Sarcopenia is assessed based on the 2019 European guidelines [26] at baseline before randomisation, at discharge, and at 1- and 3-month follow-up.

Clinical frailty scale

The 9-point Clinical Frailty Scale (CFS) with pictograms is used at baseline before randomisation, at discharge, and at 1- and 3-month follow-up [27] to examine the impact of the exercise intervention on frailty and to determine the impact of baseline frailty on the effectiveness of the intervention [28].

Quality of life

Quality of life is assessed using the questionnaire “Quality of life EuroQol-5 dimension (EQ-5D)” (patient-reported outcome (PRO)) at baseline before randomisation, at discharge, and at 1- and 3-month follow-up.

The EQ-5D comprises five dimensions (mobility, self-care, usual activities, pain/discomfort, and anxiety/depression). The answers given to EQ-5D generate 243 unique health states or can be converted into an EQ-5D index, a utility score anchored at 0 for death and 1 for perfect health. The EQ-5D questionnaire also includes a visual analogue scale (VAS), by which respondents can report their perceived health status with a grade ranging from 0 (the worst possible health status) to 100 (the best possible health status) [29, 30].

Concern about falling

Concern about falling is assessed using the 16-item Short Falls Efficacy Scale International (Short FES-I) questionnaire (patient-reported outcome (PRO)) [31, 32] including information on the actual number of falls. Assessments are performed at baseline before randomisation, at discharge, and at 1- and 3-month follow-up.

Cognition function

Cognitive function is assessed by the Mini-Mental State Examination (MMSE) at baseline before randomisation, at discharge, and at 1- and 3-month follow-up. The MMSE is a set of 11 questions used to assess potential cognitive impairment (problems with thinking, communication, understanding, and memory). The maximum score for the MMSE is 30. A score of 25 or higher is classed as normal. If the score is ≤ 24, the result is usually considered to be abnormal, indicating possible cognitive impairment.

Mood

Mood status is assessed by the 15-item Geriatric Depression Scale (GDS) at baseline before randomisation, at discharge, and at 1- and 3-month follow-up.
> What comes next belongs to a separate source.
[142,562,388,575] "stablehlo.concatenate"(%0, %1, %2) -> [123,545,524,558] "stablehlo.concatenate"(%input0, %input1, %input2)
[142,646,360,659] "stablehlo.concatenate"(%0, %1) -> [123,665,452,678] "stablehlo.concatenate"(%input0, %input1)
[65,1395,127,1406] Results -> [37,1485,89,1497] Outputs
The short form GDS consists of 15 questions. Of the 15 items, 10 indicate the presence of depressive symptoms when answered positively, while the rest indicate depressive symptoms when answered negatively. Scores of 0–4 are considered normal, depending on age, education, and complaints; 5–8 indicate mild depression; 9–11 moderate depression; and 12–15 indicate severe depression [33].

Hospitalisation

Length of hospital stay (LOS) will be defined as the number of days in the geriatric department. Readmission is defined as any unplanned hospital contact with a duration of 12 + h, occurring between 4 h and 30 days following discharge from the geriatric department [34]. Data will be collected using a medical records review.

Mortality

Mortality is assessed during hospital stay and at 1- and 3-month follow-up.

Patient perspective

Participant observation and qualitative semi-structured interviews will be performed with 10–12 patients during the trial period to explore patient perspectives and experiences (patient-reported experience (PRE)). The qualitative interviews will provide additional information to the results from the quantitative parts of the study. By using this mixed methods approach the research results will be strengthened by the complementary findings. The analysis of the qualitative data will be completed in line with manifest content analysis by Graneheim and Lundman [35].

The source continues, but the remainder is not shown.